Des brutes pour héros

Le vice et la vertu sont des produits, comme le vitriol et le sucre.

Hippolythe Taine, Histoire de la littérature anglais , 1864, mise en exergue par Zola à son roman Thérèse Raquin , 1867.

L’histoire est centrée autour du personnage de Thérèse Raquin. La jeune femme mène une vie obscure dans l’humidité d’une petite boutique parisienne. Elle végète auprès de Camille, l’homme médiocre qu’elle a épousé, et de sa belle-mère, la vieille Mme Raquin. Mais la monotonie de son existence est bouleversée par l’arrivée de Laurent, un ami de son mari, dont elle tombe follement amoureuse. Emportés par leur passion, les deux amants décident de se débarrasser de Camille qu’ils noient, au cours d’une promenade sur la Seine. Personne ne les soupçonne, mais ils ne profitent guère de leur liberté, car le remords ne tarde pas à s’emparer d’eux. L’image obsédante du mari assassiné se présente constamment à leurs yeux ; et ils finissent par se suicider sous le regard de la vieille Mme Raquin qui se trouve ainsi vengée de la mort de son fils.

Dessins illustrant Thérèse Raquin
Dessins illustrant Thérèse Raquin |

Bibliothèque nationale de France

La critique contemporaine dénonça le caractère ordurier du roman.
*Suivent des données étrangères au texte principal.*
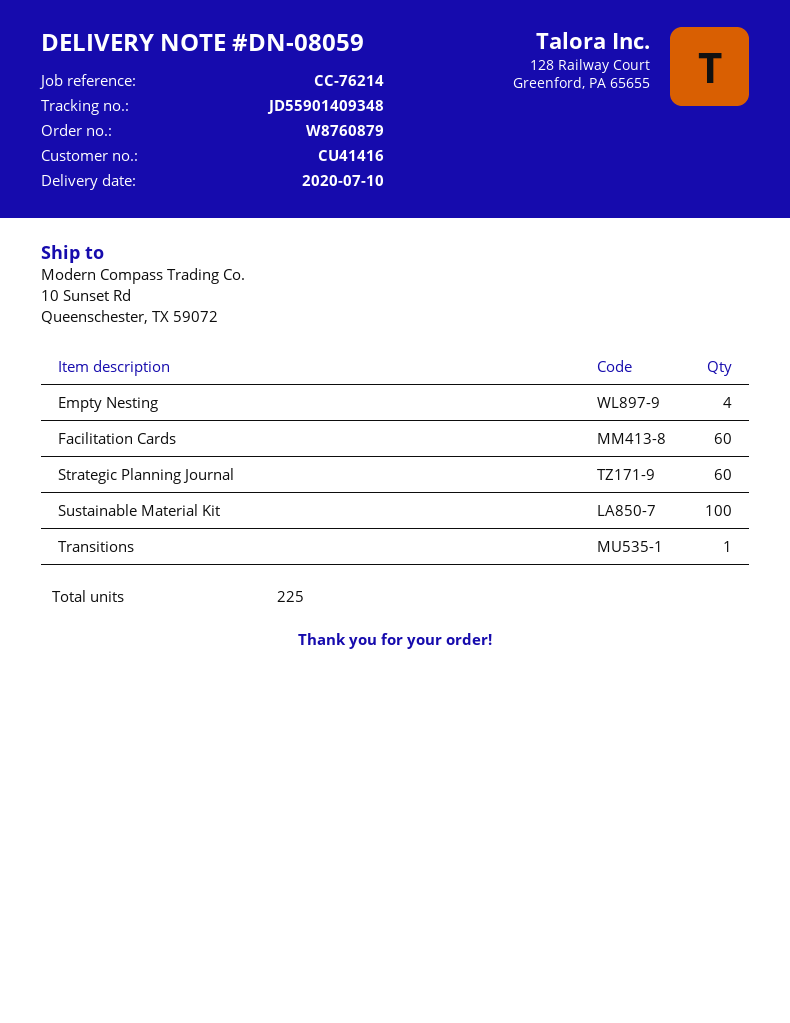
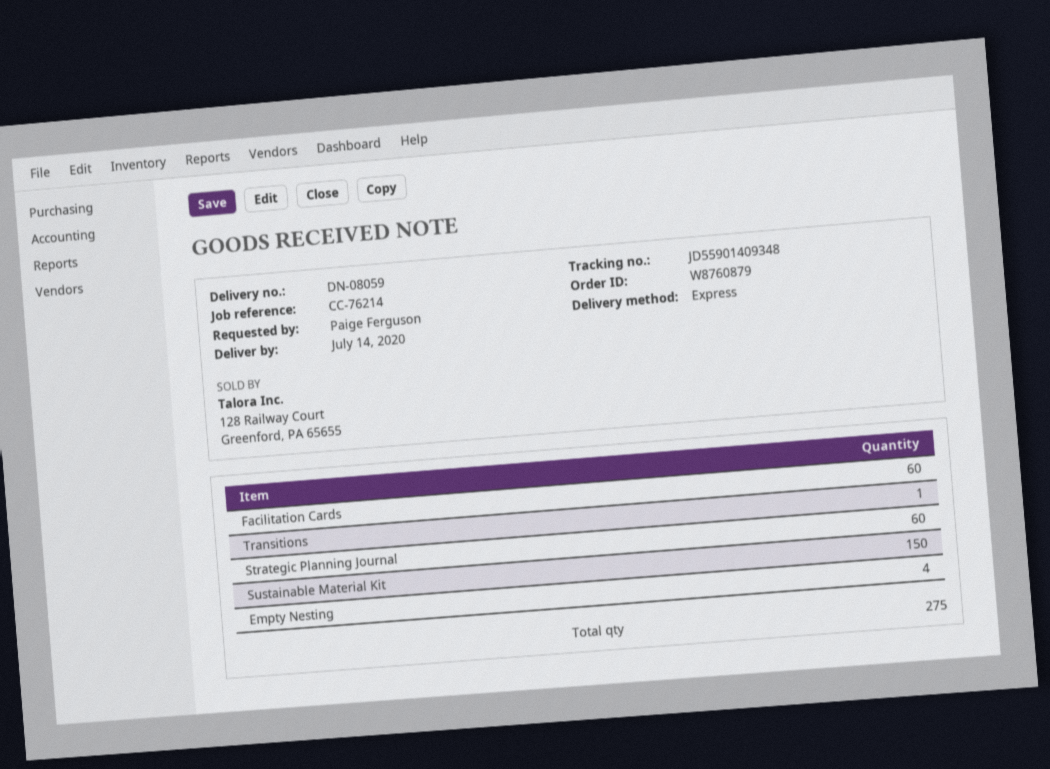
delivery date: 2020-07-10 -> 2020-07-14
Sustainable Material Kit: 100 -> 150
total quantity: 225 -> 275

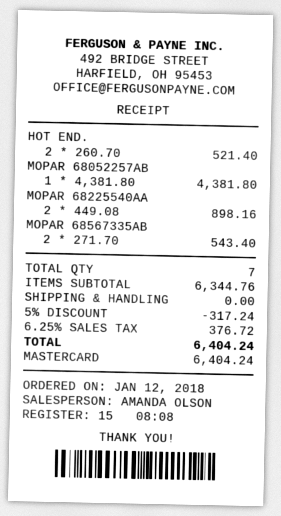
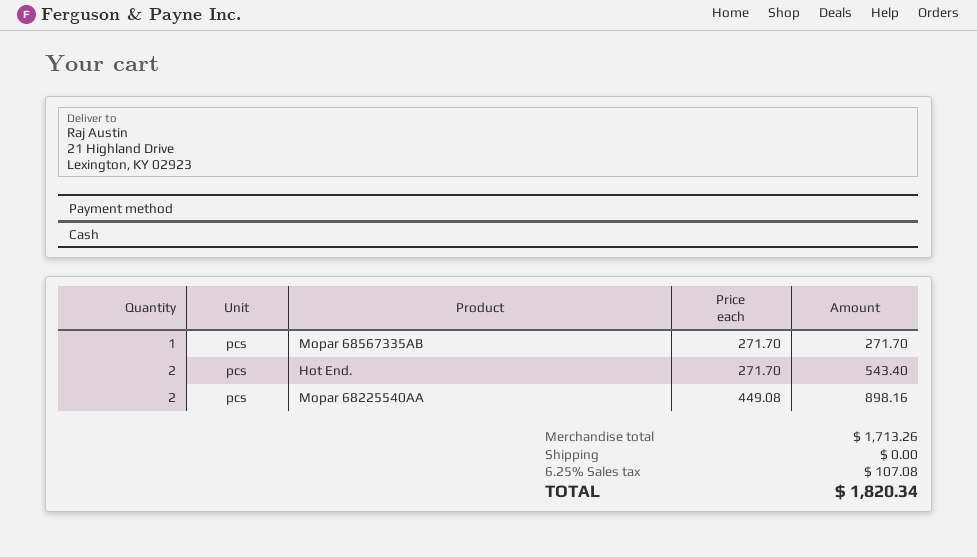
payment method: Mastercard -> cash
HOT END.: 2 x 260.70 = 521.40 -> 2 x 271.70 = 543.40
MOPAR 68052257AB: 1 x 4381.80 = 4381.80 -> none
MOPAR 68567335AB: 2 x 271.70 = 543.40 -> 1 x 271.70 = 271.70
subtotal: 6344.76 -> 1713.26
discount: 5% = 317.24 -> none
tax: 6.25% = 376.72 -> 6.25% = 107.08
total: 6404.24 -> 1820.34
Dans un article particulièrement violent, publié dans Le Figaro du 23 janvier 1868, Louis Ulbach s’en prit à la « littérature putride » dont Thérèse Raquin était la parfaite illustration : « Il s'est établi depuis quelques années une école monstrueuse de romanciers, qui prétend substituer l'éloquence du charnier à l'éloquence de la chair, qui fait appel aux curiosités les plus chirurgicales, qui groupe les pestiférés pour nous en faire admirer les marbrures, qui s'inspire directement du choléra, son maître, et qui fait jaillir le pus de la conscience. »
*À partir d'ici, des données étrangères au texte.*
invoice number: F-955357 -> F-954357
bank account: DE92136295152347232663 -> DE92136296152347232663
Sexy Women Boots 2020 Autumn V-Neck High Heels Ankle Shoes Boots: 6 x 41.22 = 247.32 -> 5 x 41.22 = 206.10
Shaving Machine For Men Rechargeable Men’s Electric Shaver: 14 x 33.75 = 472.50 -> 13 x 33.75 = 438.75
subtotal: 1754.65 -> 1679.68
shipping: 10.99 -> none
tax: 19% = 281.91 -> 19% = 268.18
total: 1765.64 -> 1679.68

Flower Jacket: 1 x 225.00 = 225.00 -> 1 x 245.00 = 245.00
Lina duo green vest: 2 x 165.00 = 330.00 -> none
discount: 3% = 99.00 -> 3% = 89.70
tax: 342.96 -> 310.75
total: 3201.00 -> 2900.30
À eux deux, la femme, nerveuse et hypocrite, l’homme, sanguin et vivant en brute, ils faisaient un couple puissamment lié.
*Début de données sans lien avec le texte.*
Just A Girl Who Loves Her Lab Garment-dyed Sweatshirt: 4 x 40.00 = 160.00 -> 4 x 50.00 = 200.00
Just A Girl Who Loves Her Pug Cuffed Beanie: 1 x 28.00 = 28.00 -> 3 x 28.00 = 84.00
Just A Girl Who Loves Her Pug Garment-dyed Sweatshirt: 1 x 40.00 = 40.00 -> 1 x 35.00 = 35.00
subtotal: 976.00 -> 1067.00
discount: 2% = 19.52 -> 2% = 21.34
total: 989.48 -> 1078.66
Émile Zola, Thérèse Raquin, 1867.

Dans la préface à la deuxième édition du roman, Zola répondit aux attaques qui lui étaient adressées : « Thérèse et Laurent sont des brutes humaines, rien de plus. J'ai cherché à suivre pas à pas dans ces brutes le travail sourd des passions, les poussées de l'instinct, les détraquements cérébraux survenus à la suite d'une crise nerveuse. Les amours de mes deux héros sont le contentement d'un besoin ; le meurtre qu'ils commettent est une conséquence de leur adultère, conséquence qu'ils acceptent comme les loups acceptent l'assassinat des moutons ; enfin, ce que j'ai été obligé d'appeler leur remords, consiste un simple désordre organique, en une rébellion du système nerveux tendu à se rompre. » En avançant ce thème de la « brute humaine », Zola développait l'un des éléments essentiels de sa vision romanesque. Il expliquait, dans sa préface : « Mon but a été un but scientifique avant tout. »

Le passage du Pont-Neuf
Le passage du Pont-Neuf |

Bibliothèque nationale de France

Lorsque mes deux personnages, Thérèse et Laurent, ont été créés, je me suis plu à poser et à résoudre certains problèmes : ainsi, j'ai tenté d'expliquer l'union étrange qui peut se produire entre deux tempéraments différents, j'ai montré les troubles profonds d'une nature sanguine au contact d'une nature nerveuse. Qu'on lise le roman avec soin, on verra que chaque chapitre est l'étude d'un cas curieux de physiologie. En un mot, je n'ai eu qu'un désir : étant donné un homme puissant et une femme inassouvie, chercher en eux la bête, ne voir même que la bête, les jeter dans un drame violent, et noter scrupuleusement les sensations et les actes des êtres. J'ai simplement fait sur deux corps vivants le travail analytique que les chirurgiens font sur des cadavres. »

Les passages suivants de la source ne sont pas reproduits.